There's no hidden mystery to David B.'s drawings, only evocative displays of gut-punch symbols as an on-page literalization of primal feelings and the mythic undercurrent of religious strife. A spear and facing cannons form an infantryman's helmeted face. A long-beaked bird devours armored men as a caption tells of heresies, like revolutions, devouring their young. And while the girl and the drum try to flee, the former's happy tunes manage to summon literal ghosts from the latter; even as bloody old politics, rhetoric, or the image of beloved conquering heroes is used for kinder means, it seems to have a way of echoing the mayhem it all inspired before. Jesus Christ appears(!) to show the way to Paradise, but one outside of its wall only leads to another outside for those who waited knee-deep in blood. Another army draws near; people will have to die again.

It's another dense, exciting work, essaying the same concerns as David B.'s two other histories with greater finality.
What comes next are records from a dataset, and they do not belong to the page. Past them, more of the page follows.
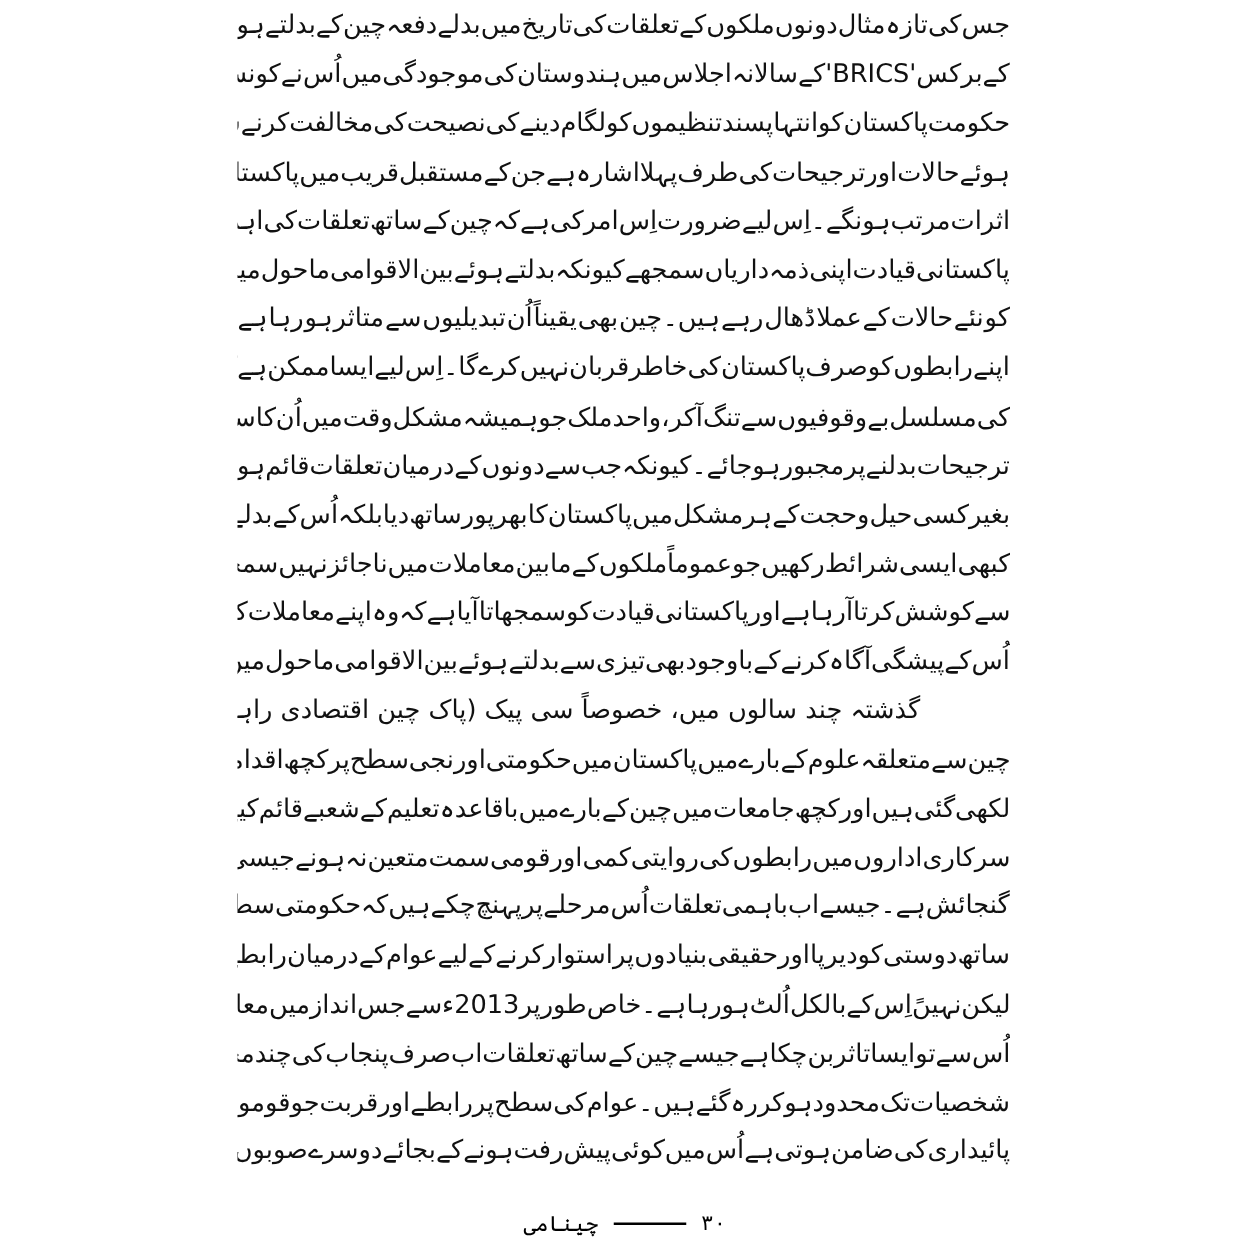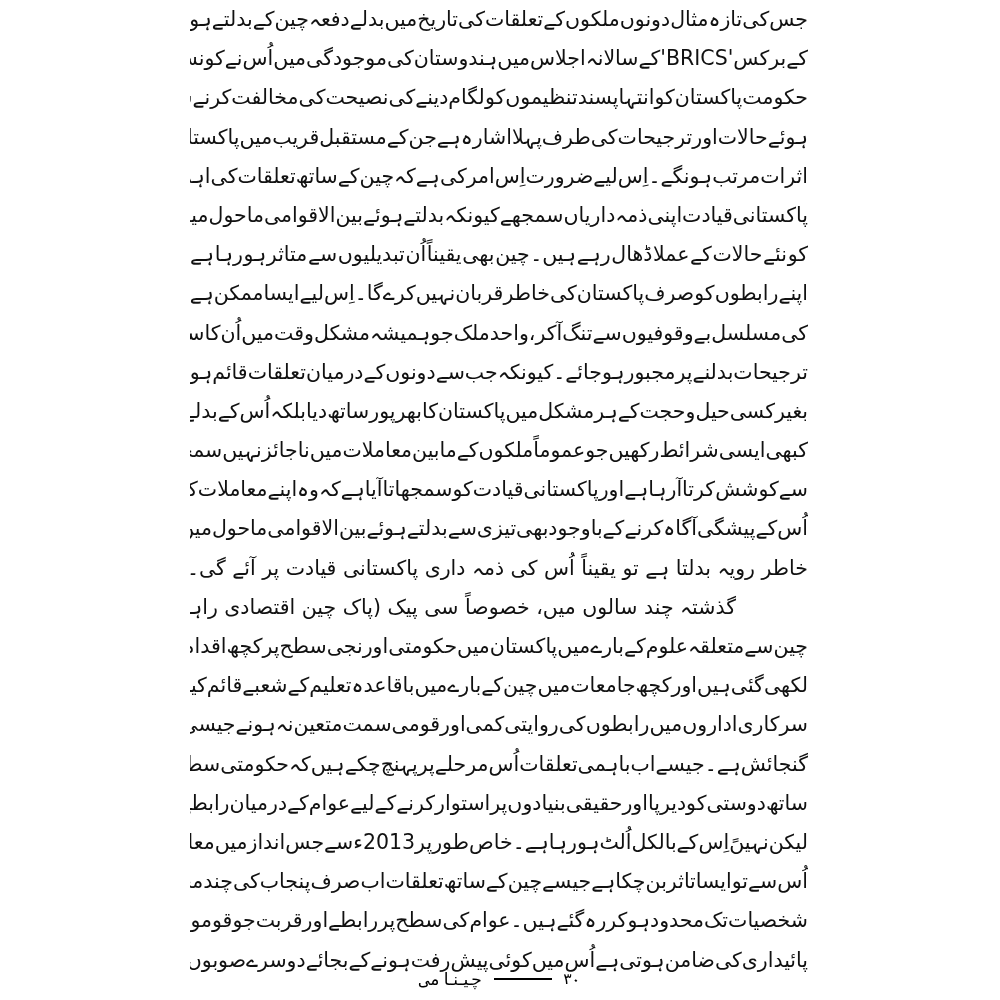--- a/index.html
+++ b/index.html
@@ -367,7 +367,6 @@
         <span class="seg">ماحول</span>
         <span class="seg">میں</span>
       </div>
-      <div class="line ragged"><span class="seg">خاطر رویہ بدلتا ہے تو یقیناً اُس کی ذمہ داری پاکستانی قیادت پر آئے گی۔</span></div>
       <div class="line indent">
         <span class="seg">گذشتہ چند سالوں میں، خصوصاً سی پیک (پاک چین اقتصادی راہداری) کے اعلان کے بعد سے</span>
       </div>

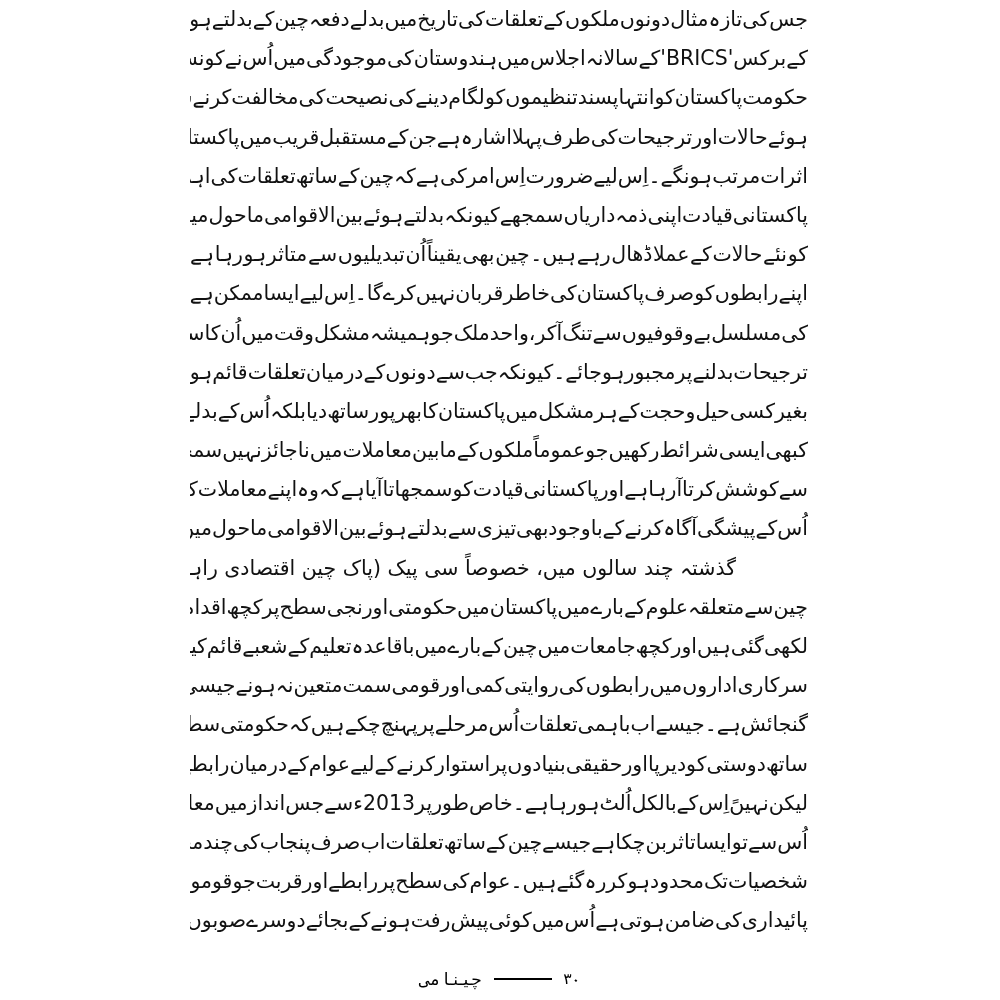--- a/index.html
+++ b/index.html
@@ -91,7 +91,7 @@
     direction: rtl;
   }
   #footer-title {
-    font-family: Liberation Mono, monospace;
+    font-family: Liberation Serif, serif;
     font-size: 17px;
     color: #000000;
     white-space: nowrap;

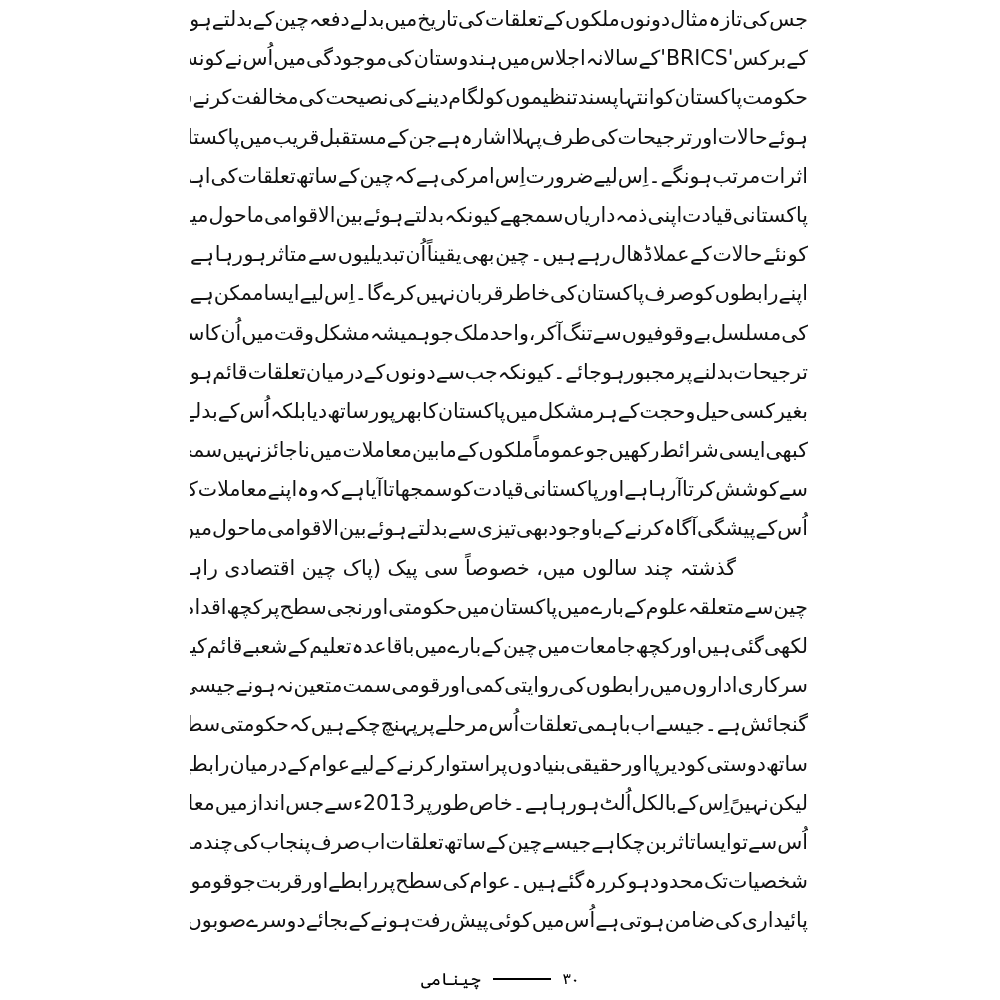--- a/index.html
+++ b/index.html
@@ -103,8 +103,8 @@
     flex: 0 0 auto;
   }
   #footer-page {
-    font-family: Liberation Serif, serif;
-    font-size: 14px;
+    font-family: Liberation Mono, monospace;
+    font-size: 17px;
     color: #000000;
     white-space: nowrap;
   }

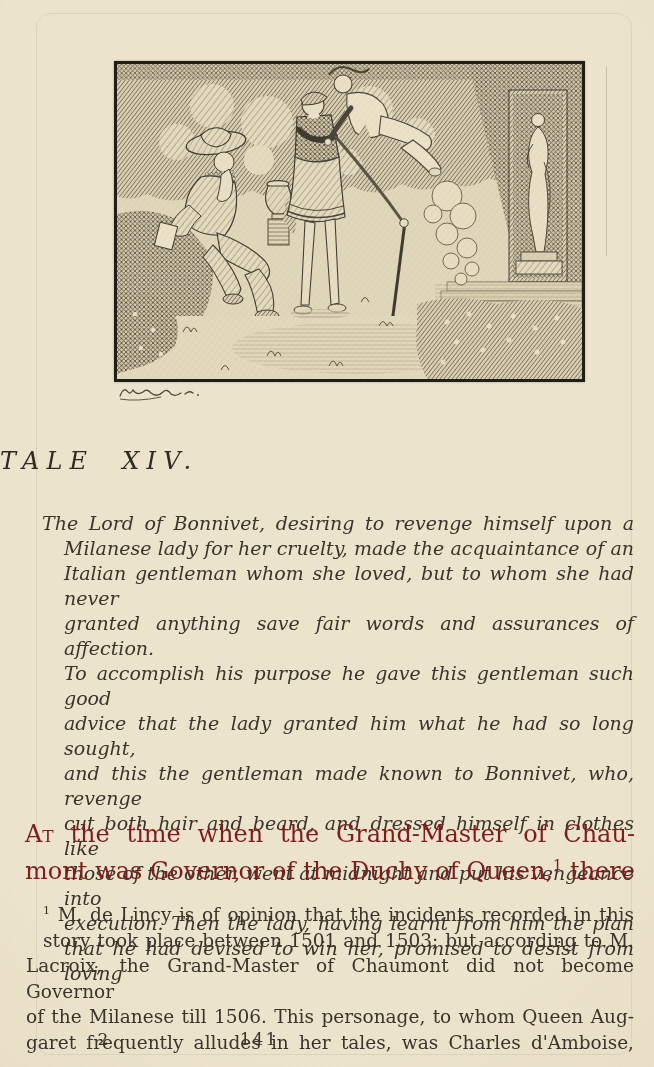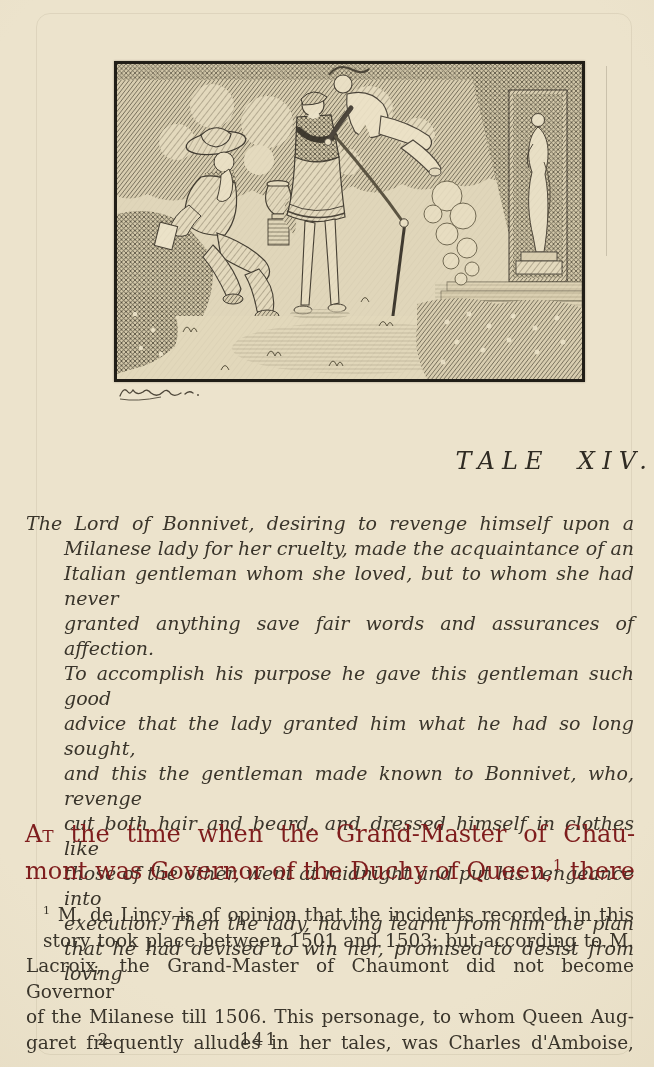--- a/index.html
+++ b/index.html
@@ -22,7 +22,7 @@
   .plate svg{display:block;width:465px;height:315px;}
   .scrawl{left:117px;top:384px;width:84px;height:18px;}
   
-  .heading{left:0;top:447px;width:654px;text-align:right;
+  .heading{left:0;top:447px;width:654px;text-align:left;
     font-style:italic;font-size:24px;letter-spacing:.30em;word-spacing:.55em;
     color:#2f2b23;}
   

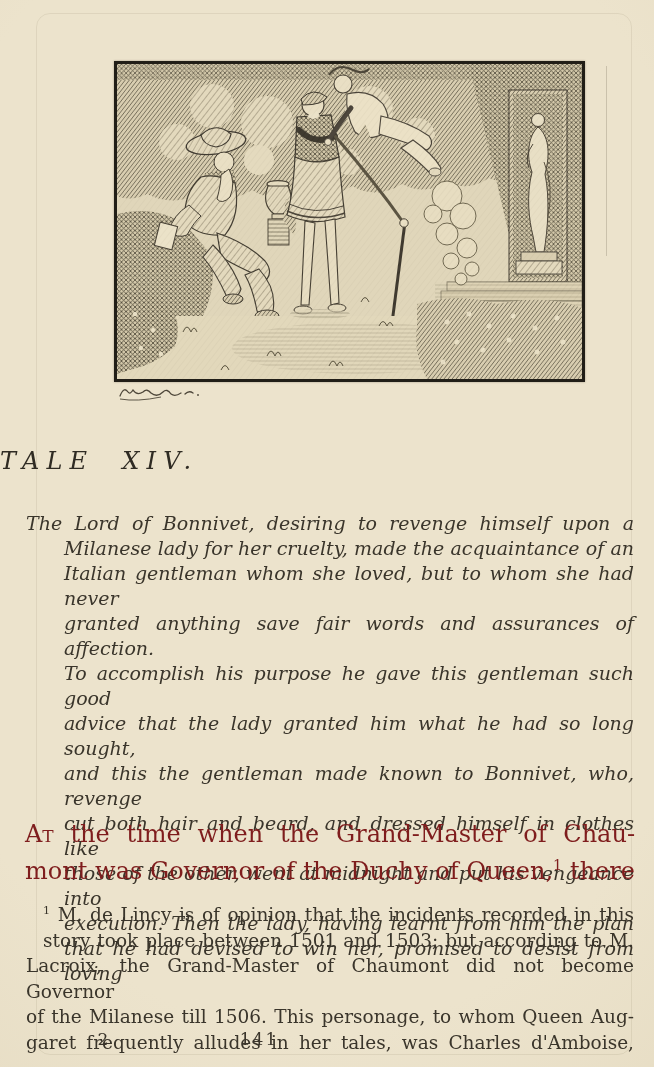--- a/index.html
+++ b/index.html
@@ -29,7 +29,7 @@
   .summary{left:26px;top:511px;width:608px;font-style:italic;font-size:19px;
     line-height:25px;color:#3a352b;}
   .summary .line{text-align:justify;text-align-last:justify;padding-left:38px;}
-  .summary .line.first{padding-left:0;}
+  .summary .line.first{padding-left:0;margin-left:16px;}
   .summary .line.last{text-align-last:left;}
   
   .bodytext{left:25px;top:816px;width:610px;font-size:24px;line-height:37px;color:#7f1d1d;}

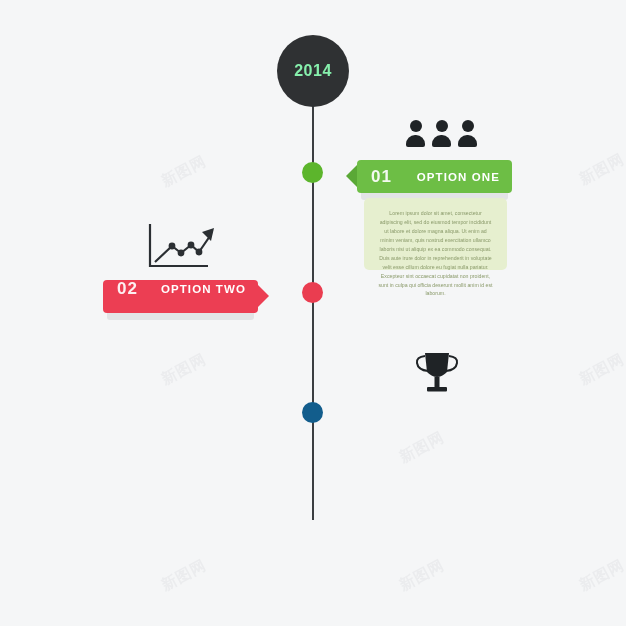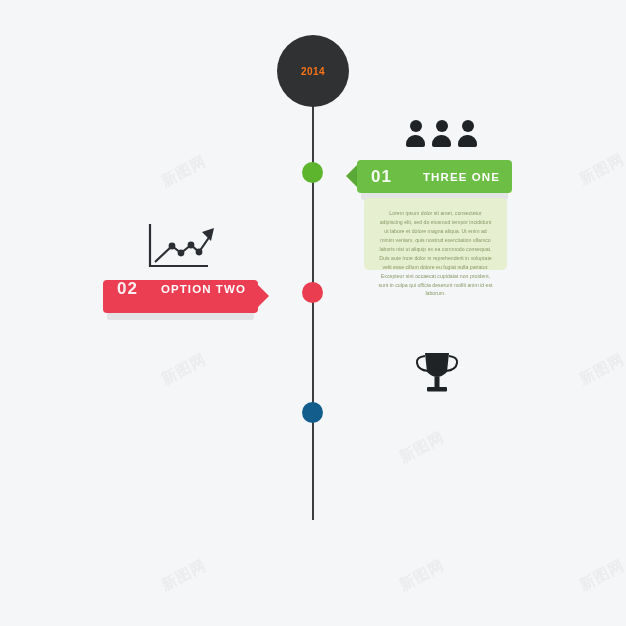--- a/index.html
+++ b/index.html
@@ -53,8 +53,8 @@
     justify-content: center;
   }
   .year-circle span {
-    color: #f97316;
-    font-size: 10px;
+    color: #86efac;
+    font-size: 16px;
     font-weight: bold;
     letter-spacing: 0.5px;
     font-family: "Liberation Sans", sans-serif;

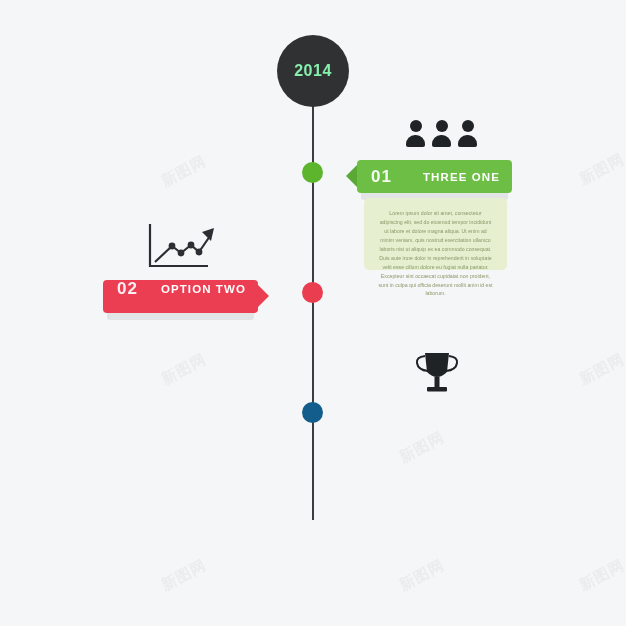--- a/index.html
+++ b/index.html
@@ -218,7 +218,7 @@
     <div class="banner" style="width:155px; background:#6dbe45; padding:0 12px 0 14px;">
       <div class="tab-left" style="border-right:11px solid #5aa836;"></div>
       <span class="num">01</span>
-      <span class="lbl">THREE ONE</span>
+      <span class="lbl">OPTION ONE</span>
     </div>
   </div>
If The Armed Garden respresented the futility of earthly heaven and the incoherence of the divine, and The Veiled Prophet depicted the substitution of one human reality with another through ideology, The Drum Who Fell in Love pushes the material into the realm of legacy, human affairs after death, and finally guides the artist's characters into a type of risen reward, though David B. is too much of a skeptic to allow any of the people we know through the garden gates - this fallen world will only win you decent bleacher seats, though freedom from the murder of the 'heroism' concept is offered as maybe prize enough.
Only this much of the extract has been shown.